Federated Learning for PPG: Privacy-Preserving Wearable Health Models
How federated learning trains PPG models across distributed wearables without sharing raw data, covering aggregation methods, communication efficiency, and clinical use cases.

Federated Learning for PPG: Privacy-Preserving Wearable Health Models
Federated learning trains PPG-based health models across thousands of wearable devices without any raw physiological data leaving the user's device. Each device learns locally, then shares only model weight updates with a central server. The result: population-scale accuracy with individual-level privacy.

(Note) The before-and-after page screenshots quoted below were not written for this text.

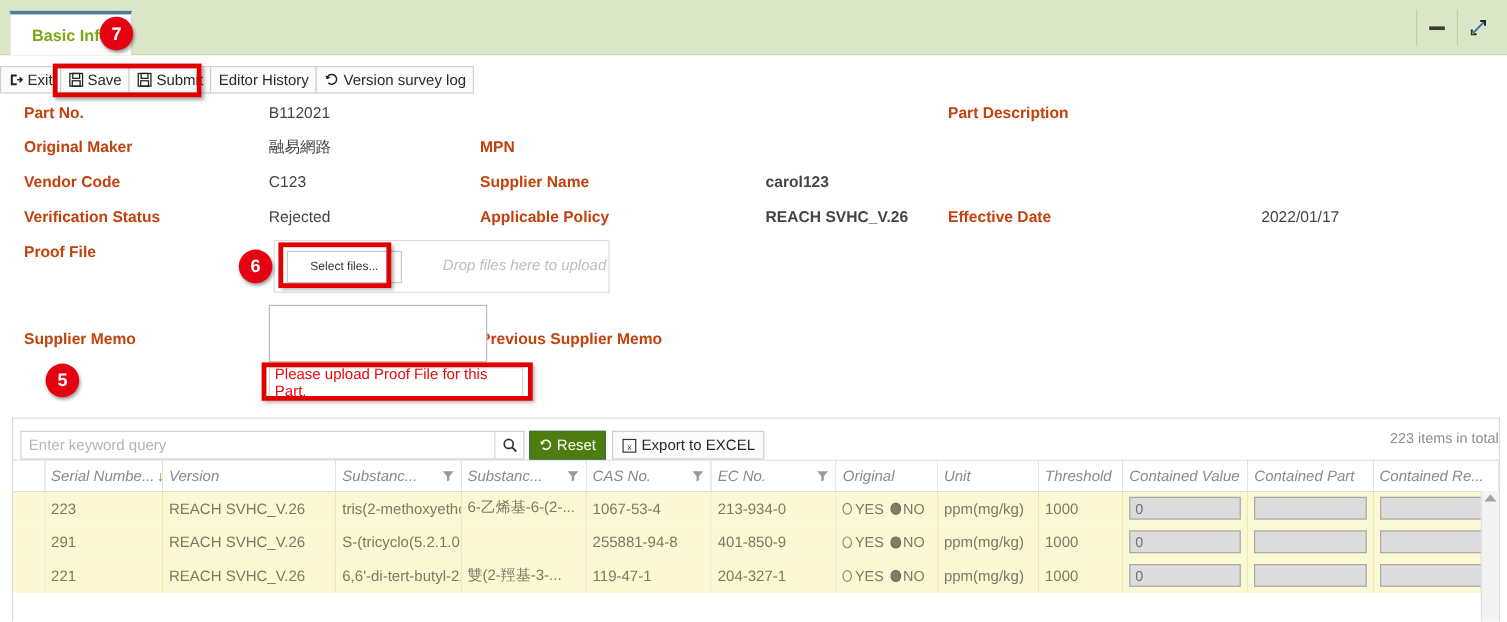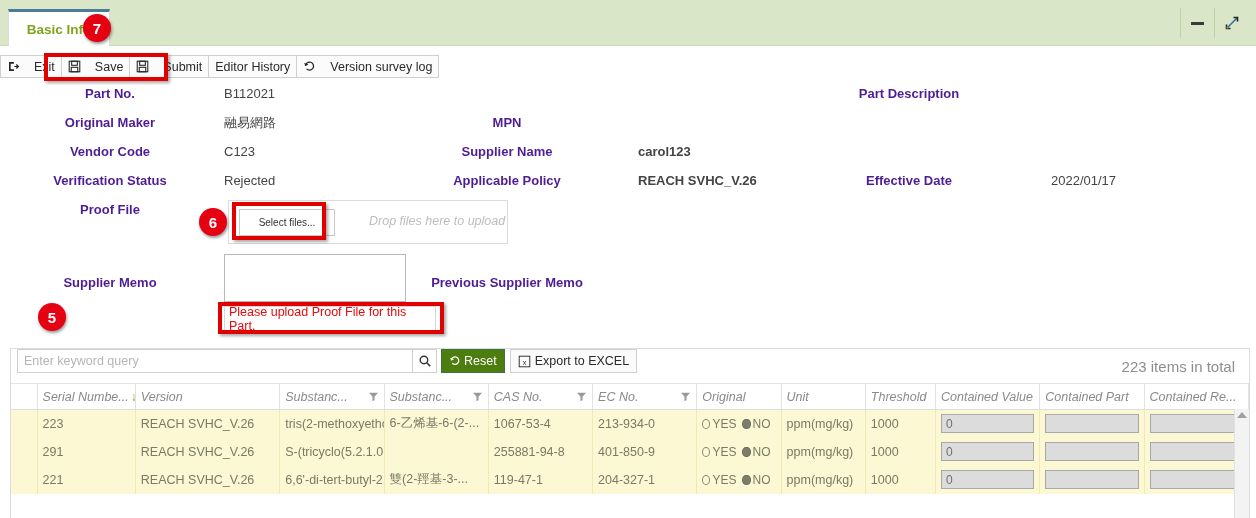--- a/index.html
+++ b/index.html
@@ -56,21 +56,21 @@
 
   
   .toolbar {
     position: absolute; left: 0; top: 55px;
     height: 23px;
     display: flex;
     align-items: stretch;
   }
   .tbtn {
     display: flex; align-items: center;
-    gap: 14px;
+    gap: 3px;
     padding: 0 6px;
     height: 23px;
     background: #fbfbfb;
     border: 1px solid #cfcfcf;
     margin-left: -1px;
     font-size: 12.5px;
     color: #2a2a2a;
     white-space: nowrap;
     cursor: pointer;
   }
@@ -96,22 +96,22 @@
     box-shadow: 1px 2px 3px rgba(0,0,0,.4);
   }
 
   
   .form { position: absolute; left: 0; top: 84px; width: 1256px; }
   .frow { position: relative; height: 29px; }
   .flabel {
     position: absolute;
     font-weight: bold;
     font-size: 13px;
-    color: #4c1d95;
-    text-align: center;
+    color: #c2410c;
+    text-align: left;
     line-height: 20px;
   }
   .fvalue {
     position: absolute;
     font-size: 13px;
     color: #444;
     line-height: 20px;
   }
   .lab-c1 { left: 20px; width: 180px; }
   .val-c1 { left: 224px; }
@@ -163,21 +163,21 @@
   
   .gridpanel {
     position: absolute; left: 10px; top: 348px;
     width: 1240px; height: 170px;
     border: 1px solid #dcdcdc;
     border-bottom: none;
     background: #fff;
   }
   .gridtools {
     position: relative; height: 34px;
-    display: flex; align-items: flex-start;
+    display: flex; align-items: flex-end;
     padding: 0 6px;
   }
   .searchwrap { display: flex; align-items: stretch; }
   .searchinput {
     width: 396px; height: 24px;
     border: 1px solid #cfcfcf;
     padding: 0 6px;
     font-size: 12.5px;
     font-family: "Liberation Sans", sans-serif;
     color: #555;
@@ -205,22 +205,22 @@
     height: 24px; margin-left: 5px;
     background: #fbfbfb;
     border: 1px solid #cfcfcf;
     color: #2a2a2a;
     font-size: 12.5px;
     display: flex; align-items: center; gap: 4px;
     padding: 0 7px;
     cursor: pointer;
   }
   .total {
-    position: absolute; right: 14px; top: 9px;
-    font-size: 15px; color: #8d8d8d;
+    position: absolute; right: 0; top: 9px;
+    font-size: 12px; color: #8d8d8d;
   }
 
   table.grid {
     width: 100%;
     border-collapse: collapse;
     table-layout: fixed;
     font-size: 12.5px;
   }
   table.grid th {
     height: 26px;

This architecture matters enormously for PPG applications because photoplethysmography captures intimate physiological data. Heart rate patterns, sleep cycles, stress responses, and arrhythmia episodes are sensitive health information that users and regulators rightly want protected. Federated learning is the technical mechanism that makes large-scale PPG model training compatible with HIPAA, GDPR, and emerging AI health regulations.
How Federated Learning Works for PPG
Standard centralized training aggregates raw PPG waveforms from all users into a single dataset, then trains a model on that dataset. Federated learning reverses this: the model goes to the data rather than the data going to the model.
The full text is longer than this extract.